VSRA asked the Community Design Collaborative to put their “grassroots, resident-driven” vision down on paper. Project Reclaim is intended to complement the West Park District Plan.
Collaborative intern Anooshey Rahim met VSRA’s Community Development Coordinator and Viola Street resident Joyce Smith in July to talk about her neighborhood, what to do about vacant properties, and her own community revitalization journey.
What makes East Parkside unique?
I think it’s just a beautiful neighborhood… I just moved here in 2007 and I fell in love with the homes on the street. I really believe that with some attention we can turn this place into a really beautiful place to live.
What are some of the neighborhood’s challenges?
We have a lot of vacant lots, a lot of vacant and abandoned buildings. We don’t really have a commercial district and don’t have stores where we can go to find healthy foods. We have a high number of renters and a high number of people unemployed, the usual kinds of urban ills.
Tell me about Viola Street Residents Association.
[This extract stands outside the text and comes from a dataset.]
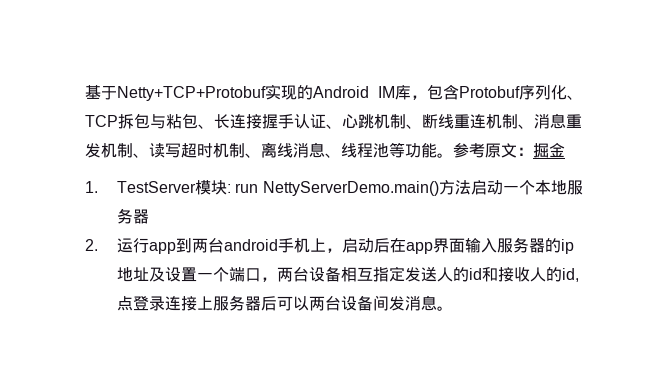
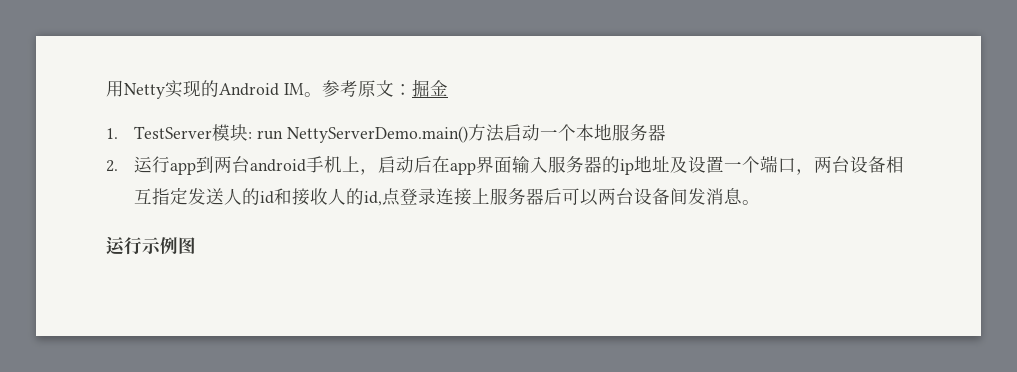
[85,85,266,101] 基于Netty+TCP+Protobuf -> [106,80,165,99] 用Netty
[395,84,583,100] [85,113,582,129] [85,142,437,158] 库，包含Protobuf序列化、TCP拆包与粘包、长连接握手认证、心跳机制、断线重连机制、消息重发机制、读写超时机制、离线消息、线程池等功能 -> (304, 89) none
(453, 308) none -> [106,236,196,255] // 运行示例图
We started out as a block association, but not longer are. A block association simply represents people on the block and they do things just centered on the block… we have extended our boundaries and communicate with our neighbors on Leidy Street, Thompson Street, and around Parkside. Basically it’s a triangle we are operating in. [Note: VSRA serves a five-block area bounded by Parkside, West Girard, and Belmont Avenues]
When we first formed as a block group, we asked, “What are the major problems we have on our street?” One of the major problems is the vacancy and the abandonment. We wanted to address it so we started doing some research and looking for different tools we could use. We looked at legislation and at best practices around the city.
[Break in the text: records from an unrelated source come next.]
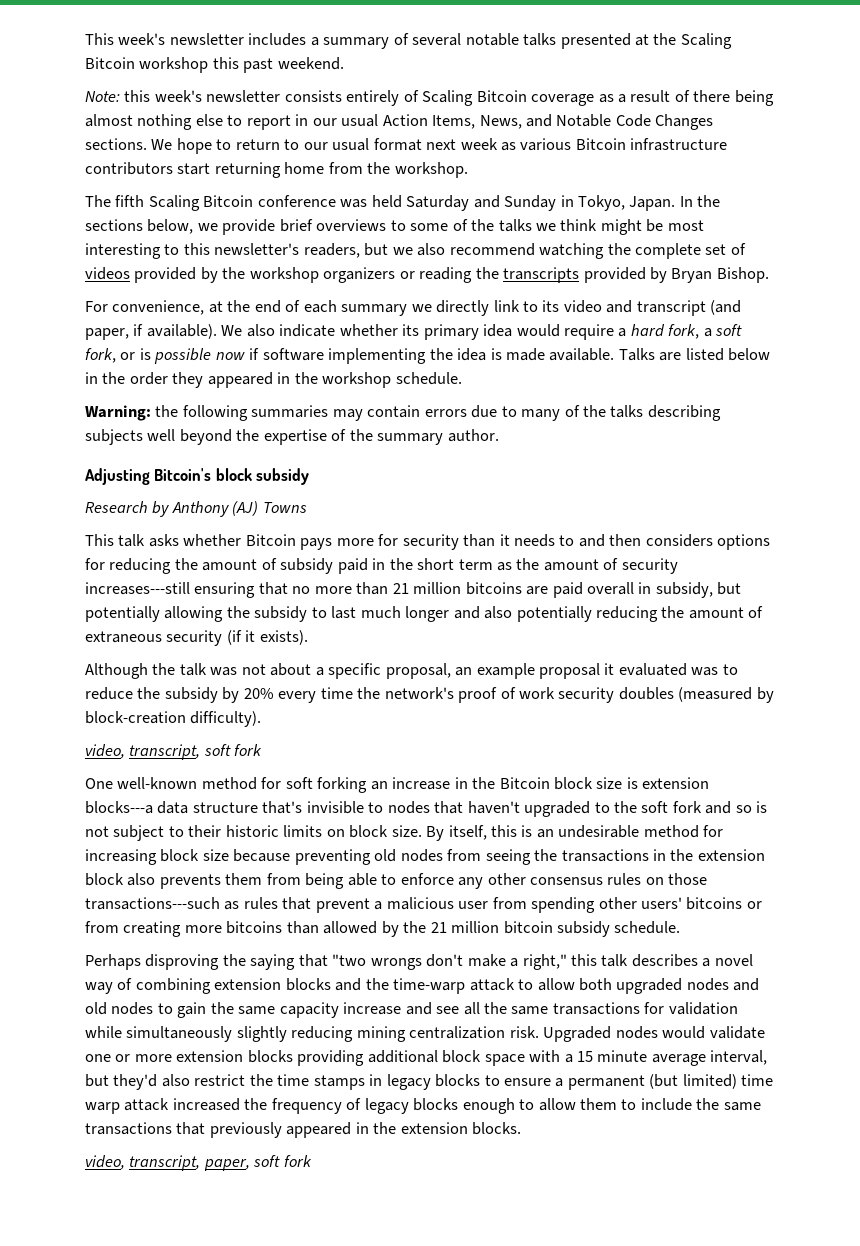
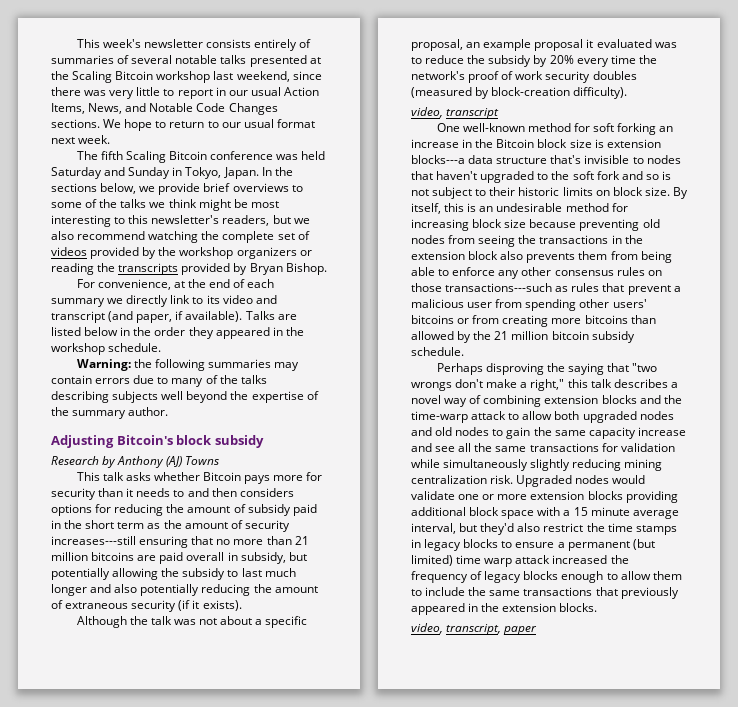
[248,33,390,49] includes a summary -> [206,39,312,51] [51,55,114,64] consists entirely of summaries
[212,57,344,73] [85,90,774,106] [85,114,223,130] this past weekend. // Note: this week's newsletter consists entirely of Scaling Bitcoin coverage as a result of there being almost nothing else -> [213,71,322,82] [51,87,161,99] last weekend, since there was very little
[460,138,728,151] [85,162,468,178] week as various Bitcoin infrastructure contributors start returning home from the workshop. -> [78,135,111,144] week.
[221,324,743,340] [85,348,615,364] We also indicate whether its primary idea would require a hard fork, a soft fork, or is possible now if software implementing the idea is made available. -> (243, 316) none
[129,744,263,760] transcript, soft fork -> [446,108,500,119] transcript
[203,1155,312,1171] paper, soft fork -> [503,626,538,635] paper

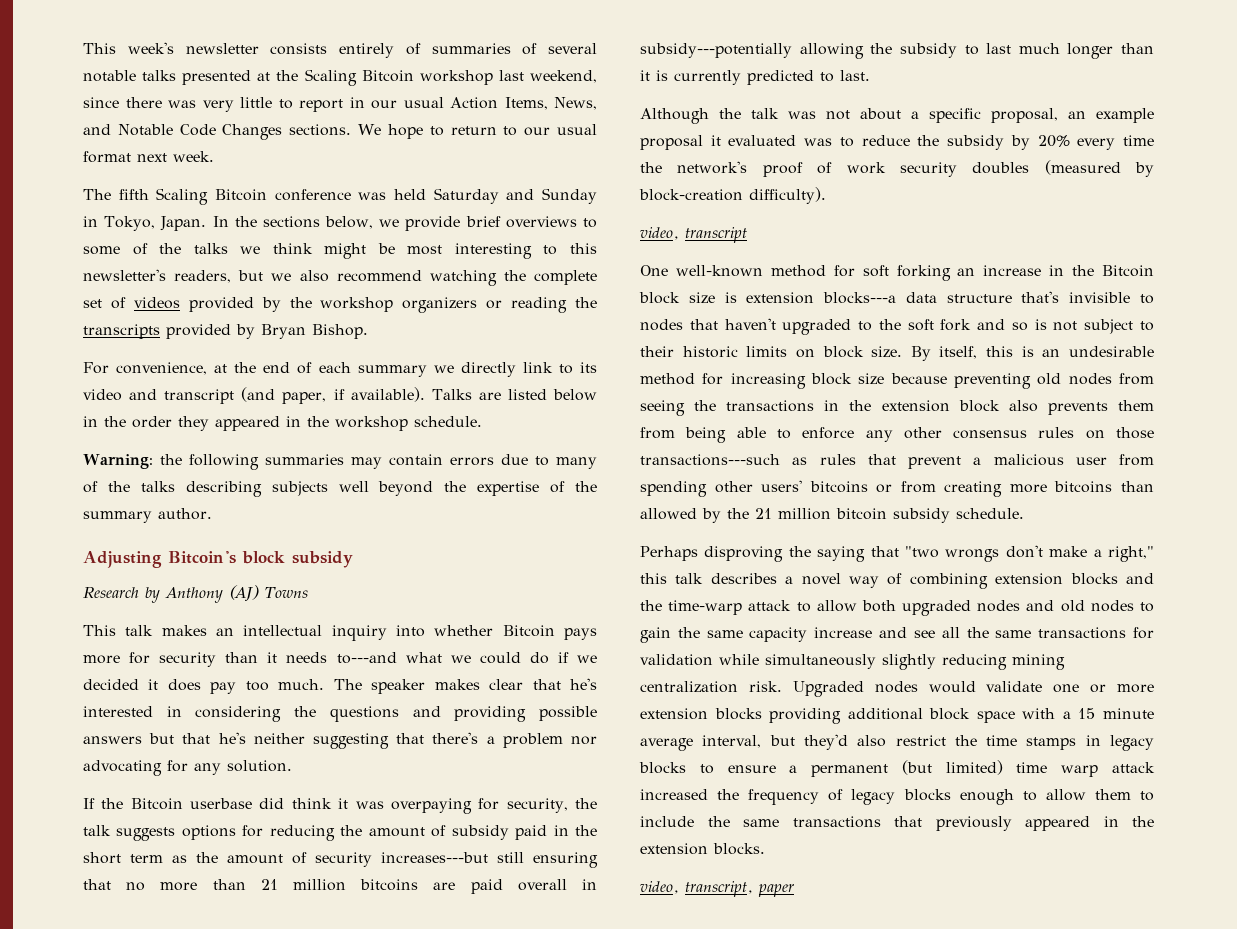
[125,472,151,481] asks -> [161,625,425,641] makes an intellectual inquiry into
[173,488,294,497] to and then considers -> [336,652,597,664] [83,678,597,694] [83,706,597,722] [83,732,597,749] [83,760,292,776] [83,798,597,814] [83,825,176,841] to---and what we could do if we decided it does pay too much. The speaker makes clear that he's interested in considering the questions and providing possible answers but that he's neither suggesting that there's a problem nor advocating for any solution. // If the Bitcoin userbase did think it was overpaying for security, the talk suggests
[51,536,136,545] increases---still -> [381,852,524,863] increases---but still
[240,552,307,564] [51,568,110,580] subsidy, but potentially -> [640,43,792,58] subsidy---potentially
[90,584,318,596] [51,600,242,612] and also potentially reducing the amount of extraneous security (if it exists). -> [1121,43,1154,54] [640,70,870,85] than it is currently predicted to last.

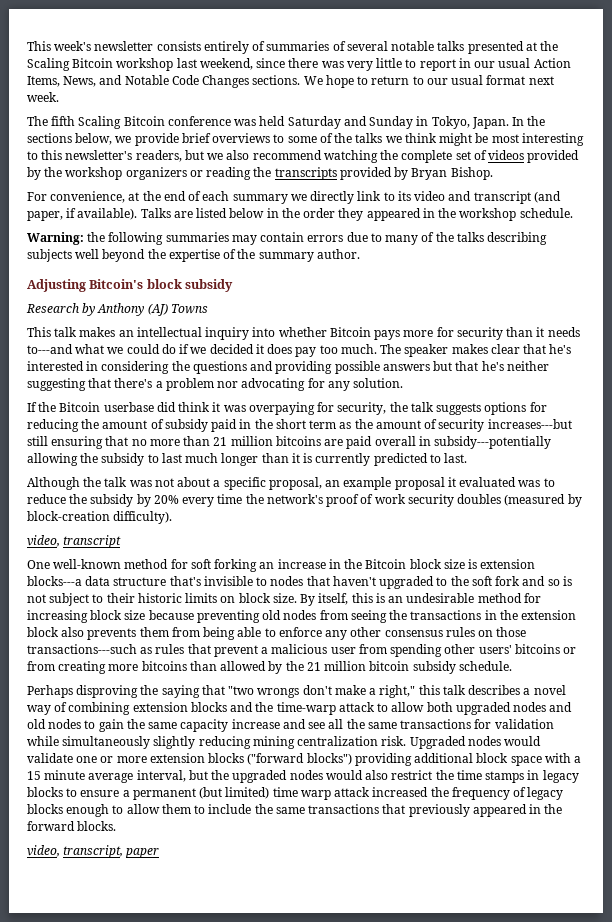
(762, 714) none -> [247,753,352,765] ("forward blocks")
[803,734,848,750] they'd -> [211,770,363,783] the upgraded nodes would
[640,843,708,855] extension -> [27,821,75,831] forward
I started looking at state and national associations, like Pennsylvania Housing Alliance. We got together and created a list of things that we can use to help address the vacancy. One of the things that we came up was the Pennsylvania Conservatorship Act, and I said okay, we found it. Basically, if there is a property blighting the street, a group of neighbors can come together and would have to confirm that this has been vacant for a long time.
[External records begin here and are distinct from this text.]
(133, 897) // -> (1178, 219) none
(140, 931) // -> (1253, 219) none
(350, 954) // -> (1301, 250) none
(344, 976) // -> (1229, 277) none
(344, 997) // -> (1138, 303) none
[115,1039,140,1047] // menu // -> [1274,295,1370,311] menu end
We would hope to get these houses back on the market and get people in them. We have at least eleven vacant properties, including the lots… which are another issue.
What is Project Reclaim and where do you think it will take the neighborhood?
Basically, it’s a grassroots resident driven initiative to address the abandoned properties in our neighborhood. Long-time residents have been taking care of the community garden and the vacant lots. We have new residents coming in and working on that as well.
When you talk about vacant lots, it depends block-by-block how people see that vacancy. Some people want gardens, other people want it for side yards… [On Viola Street] we have an issue on the south side of the street because we have vast, really large parcels where three or four houses were demolished.
Describe the neighborhood’s connection to Fairmount Park and how the plan approaches that adjacency.
There is a misconception that residents don’t use the park… we have a fabulous connection to the park. I have heard that people believe residents don’t use the park, but we do, we have wonderful access to the park. I think it is a wonderful asset that people take advantage of.
There was one suggestion in Project Reclaim that I thought was excellent. There is a garage that is never used, someone on Parkside owns it. It was originally a walkway that residents could cut straight through to access the park. You can see the remnants of it. The plan wanted to revive it and make it more accessible and attractive.
How do you see Project Reclaim fitting in with the neighborhood’s future?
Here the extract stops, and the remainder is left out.